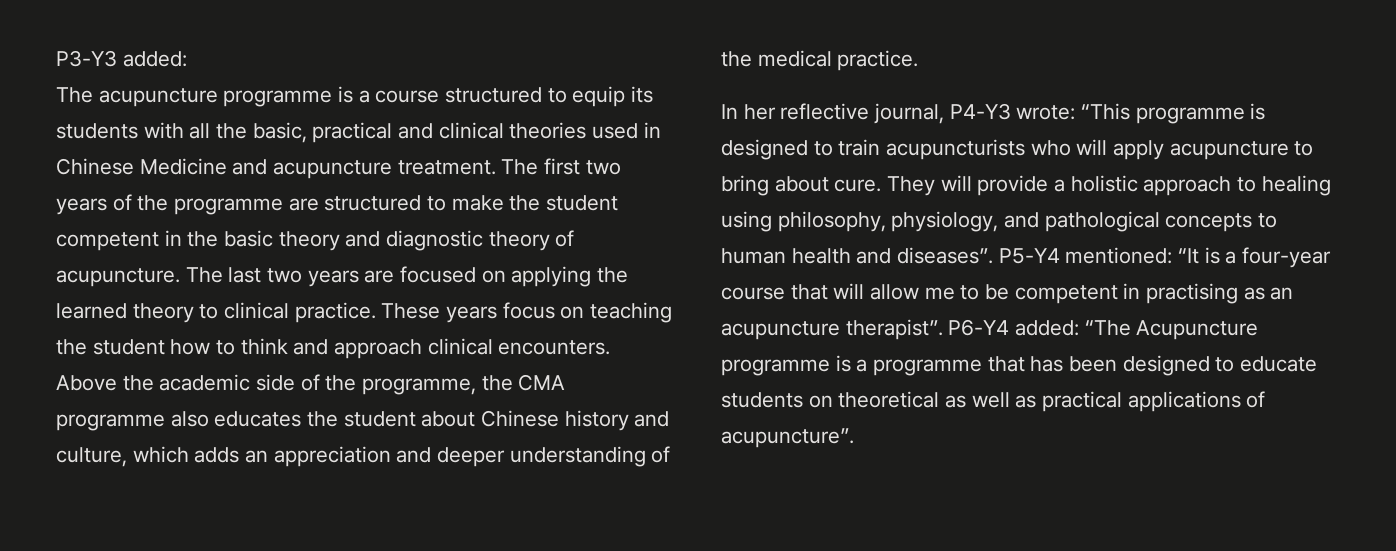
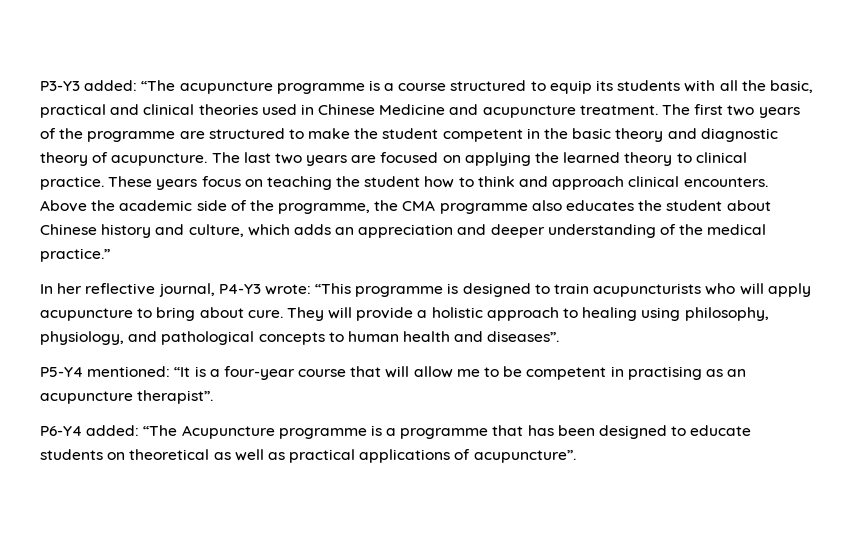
- P3-Y3 added:
- The acupuncture programme is a course structured to equip its students with all the basic, practical and clinical theories used in Chinese Medicine and acupuncture treatment.
+ P3-Y3 added: “The acupuncture programme is a course structured to equip its students with all the basic, practical and clinical theories used in Chinese Medicine and acupuncture treatment.
- Above the academic side of the programme, the CMA programme also educates the student about Chinese history and culture, which adds an appreciation and deeper understanding of the medical practice.
+ Above the academic side of the programme, the CMA programme also educates the student about Chinese history and culture, which adds an appreciation and deeper understanding of the medical practice.”
- They will provide a holistic approach to healing using philosophy, physiology, and pathological concepts to human health and diseases”. P5-Y4 mentioned:
+ They will provide a holistic approach to healing using philosophy, physiology, and pathological concepts to human health and diseases”.
+ P5-Y4 mentioned:
- “It is a four-year course that will allow me to be competent in practising as an acupuncture therapist”. P6-Y4 added:
+ “It is a four-year course that will allow me to be competent in practising as an acupuncture therapist”.
+ P6-Y4 added:

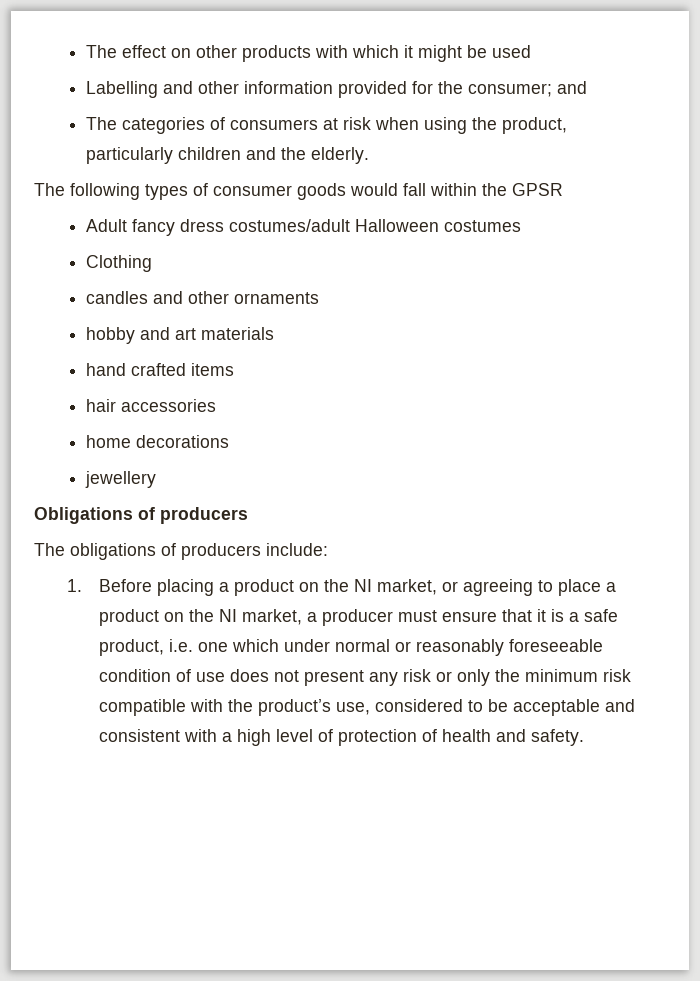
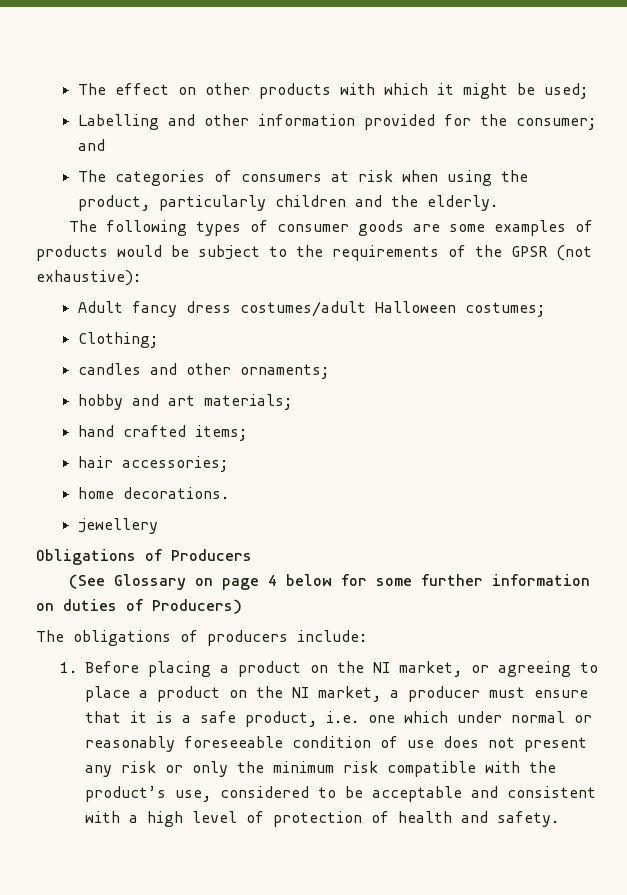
- The effect on other products with which it might be used
+ The effect on other products with which it might be used;
- The following types of consumer goods would fall within the GPSR
+ The following types of consumer goods are some examples of products would be subject to the requirements of the GPSR (not exhaustive):
- Adult fancy dress costumes/adult Halloween costumes
- Clothing
+ Adult fancy dress costumes/adult Halloween costumes;
+ Clothing;
- candles and other ornaments
+ candles and other ornaments;
- hobby and art materials
+ hobby and art materials;
- hand crafted items
+ hand crafted items;
- hair accessories
+ hair accessories;
- home decorations
+ home decorations.
- Obligations of producers
+ Obligations of Producers
+ (See Glossary on page 4 below for some further information on duties of Producers)

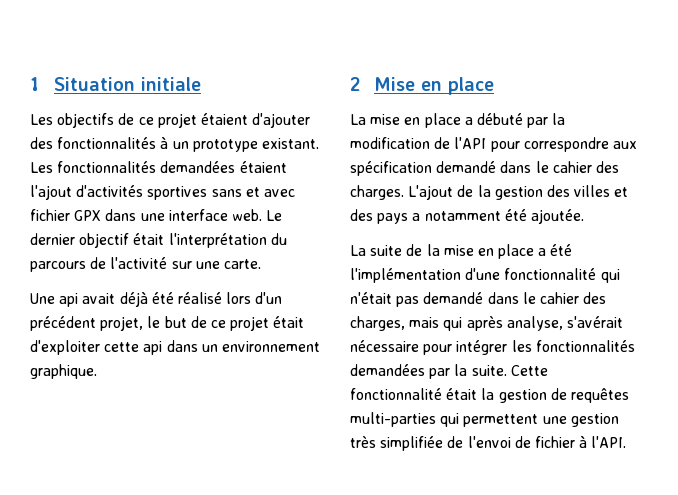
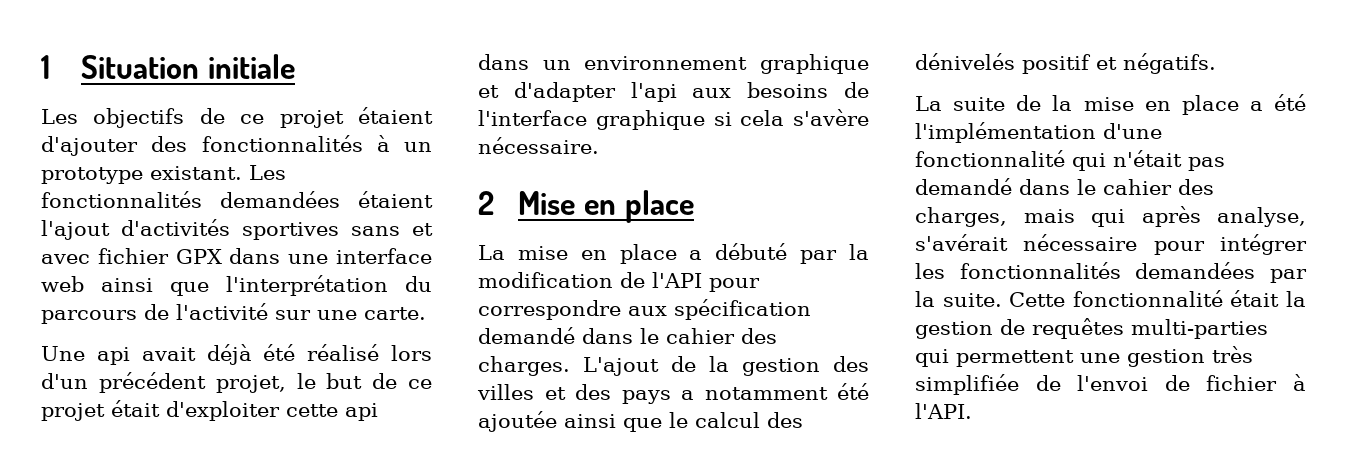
- Les fonctionnalités demandées étaient l'ajout d'activités sportives sans et avec fichier GPX dans une interface web. Le dernier objectif était l'interprétation du parcours de l'activité sur une carte.
+ Les fonctionnalités demandées étaient l'ajout d'activités sportives sans et avec fichier GPX dans une interface web ainsi que l'interprétation du parcours de l'activité sur une carte.
- Une api avait déjà été réalisé lors d'un précédent projet, le but de ce projet était d'exploiter cette api dans un environnement graphique.
+ Une api avait déjà été réalisé lors d'un précédent projet, le but de ce projet était d'exploiter cette api dans un environnement graphique et d'adapter l'api aux besoins de l'interface graphique si cela s'avère nécessaire.
- L'ajout de la gestion des villes et des pays a notamment été ajoutée.
+ L'ajout de la gestion des villes et des pays a notamment été ajoutée ainsi que le calcul des dénivelés positif et négatifs.

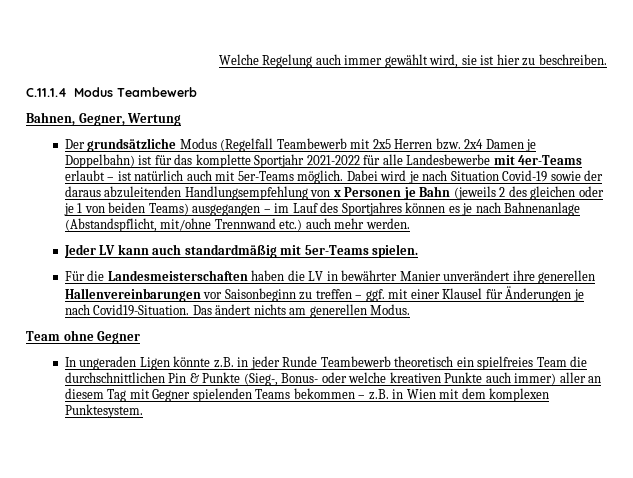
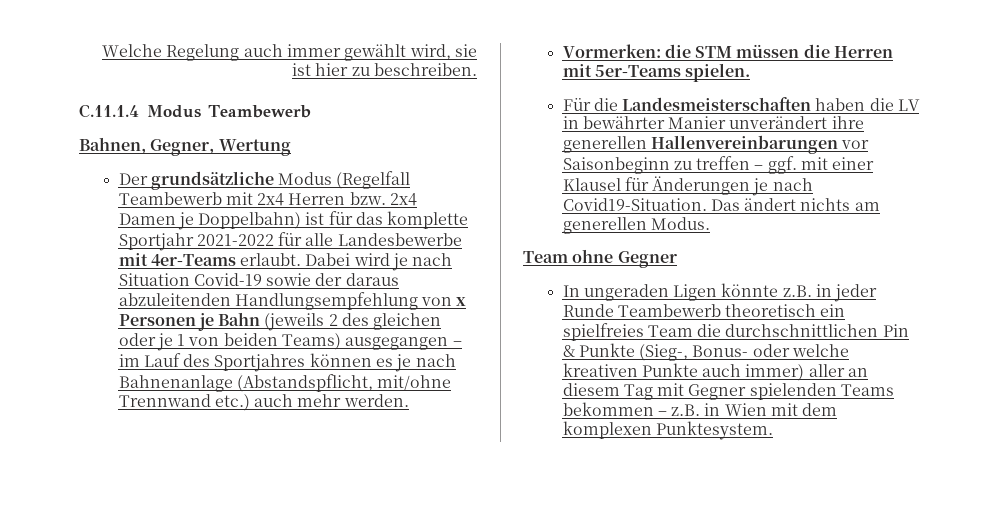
- Der grundsätzliche Modus (Regelfall Teambewerb mit 2x5 Herren bzw. 2x4 Damen je Doppelbahn) ist für das komplette Sportjahr 2021-2022 für alle Landesbewerbe mit 4er-Teams erlaubt – ist natürlich auch mit 5er-Teams möglich.
+ Der grundsätzliche Modus (Regelfall Teambewerb mit 2x4 Herren bzw. 2x4 Damen je Doppelbahn) ist für das komplette Sportjahr 2021-2022 für alle Landesbewerbe mit 4er-Teams erlaubt.
- Jeder LV kann auch standardmäßig mit 5er-Teams spielen.
+ Vormerken: die STM müssen die Herren mit 5er-Teams spielen.

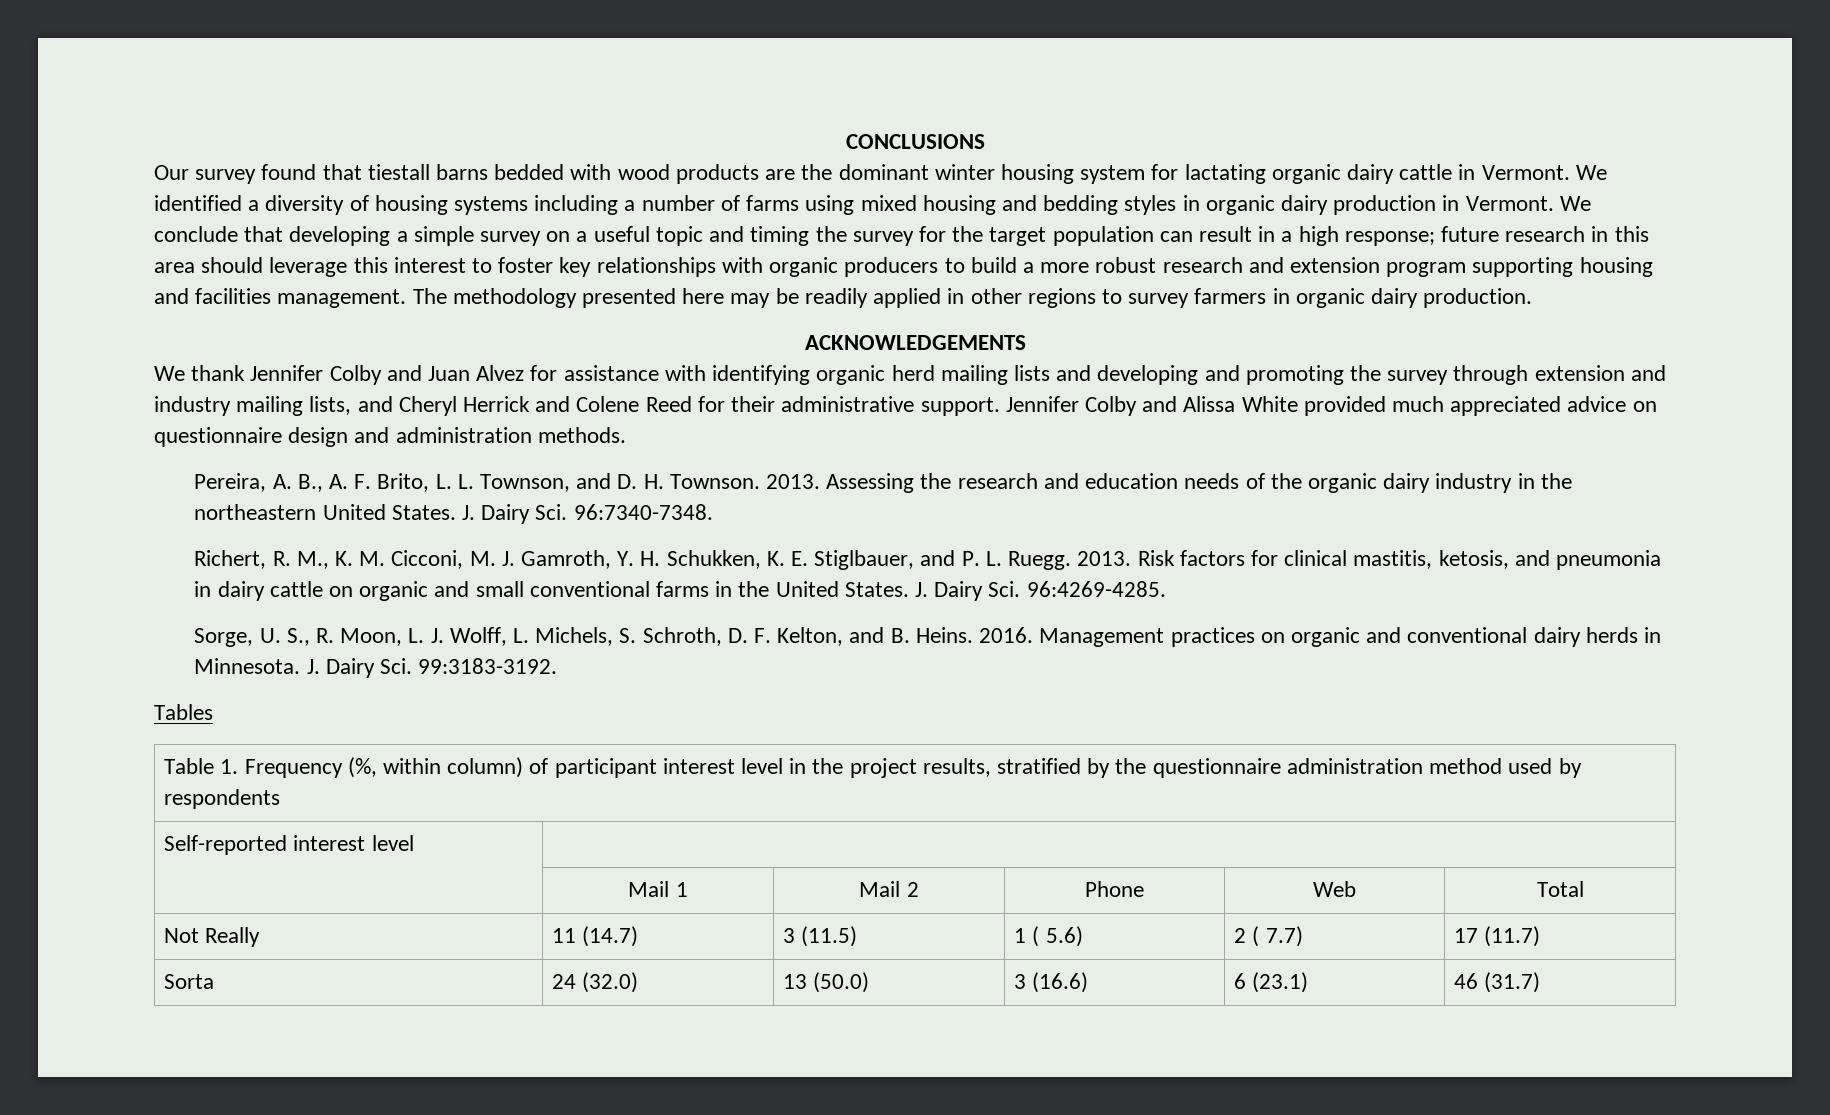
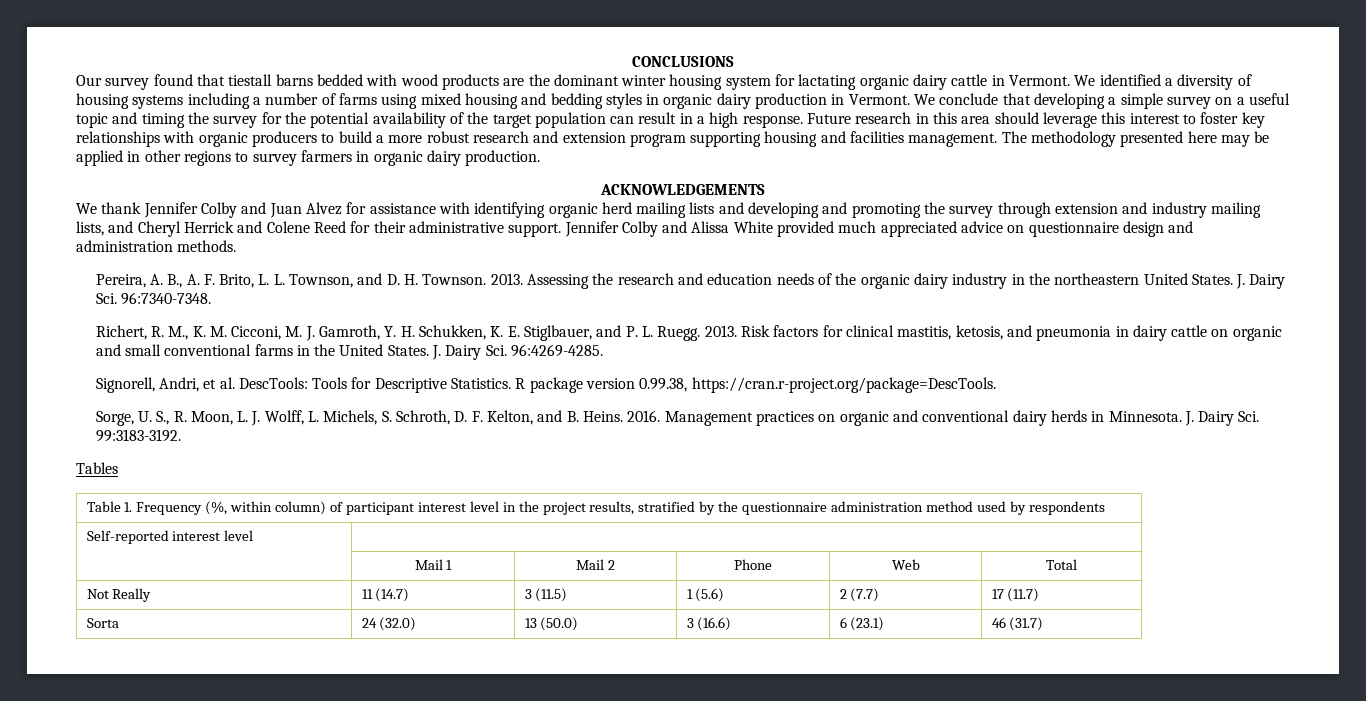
- We conclude that developing a simple survey on a useful topic and timing the survey for the target population can result in a high response; future research in this area should leverage this interest to foster key relationships with organic producers to build a more robust research and extension program supporting housing and facilities management.
+ We conclude that developing a simple survey on a useful topic and timing the survey for the potential availability of the target population can result in a high response. Future research in this area should leverage this interest to foster key relationships with organic producers to build a more robust research and extension program supporting housing and facilities management.
- The methodology presented here may be readily applied in other regions to survey farmers in organic dairy production.
+ The methodology presented here may be applied in other regions to survey farmers in organic dairy production.
+ Signorell, Andri, et al. DescTools: Tools for Descriptive Statistics. R package version 0.99.38, https://cran.r-project.org/package=DescTools.
- Not Really | 11 (14.7) | 3 (11.5) | 1 ( 5.6) | 2 ( 7.7) | 17 (11.7)
+ Not Really | 11 (14.7) | 3 (11.5) | 1 (5.6) | 2 (7.7) | 17 (11.7)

WHAT TO PRODUCE - Above are some entries; copy exactly the lines from the line with "- Der grundsätzliche" through the line with "for the potential", both included, but none of the pictures.

YOUR RESPONSE -
- Der grundsätzliche Modus (Regelfall Teambewerb mit 2x5 Herren bzw. 2x4 Damen je Doppelbahn) ist für das komplette Sportjahr 2021-2022 für alle Landesbewerbe mit 4er-Teams erlaubt – ist natürlich auch mit 5er-Teams möglich.
+ Der grundsätzliche Modus (Regelfall Teambewerb mit 2x4 Herren bzw. 2x4 Damen je Doppelbahn) ist für das komplette Sportjahr 2021-2022 für alle Landesbewerbe mit 4er-Teams erlaubt.
- Jeder LV kann auch standardmäßig mit 5er-Teams spielen.
+ Vormerken: die STM müssen die Herren mit 5er-Teams spielen.

- We conclude that developing a simple survey on a useful topic and timing the survey for the target population can result in a high response; future research in this area should leverage this interest to foster key relationships with organic producers to build a more robust research and extension program supporting housing and facilities management.
+ We conclude that developing a simple survey on a useful topic and timing the survey for the potential availability of the target population can result in a high response. Future research in this area should leverage this interest to foster key relationships with organic producers to build a more robust research and extension program supporting housing and facilities management.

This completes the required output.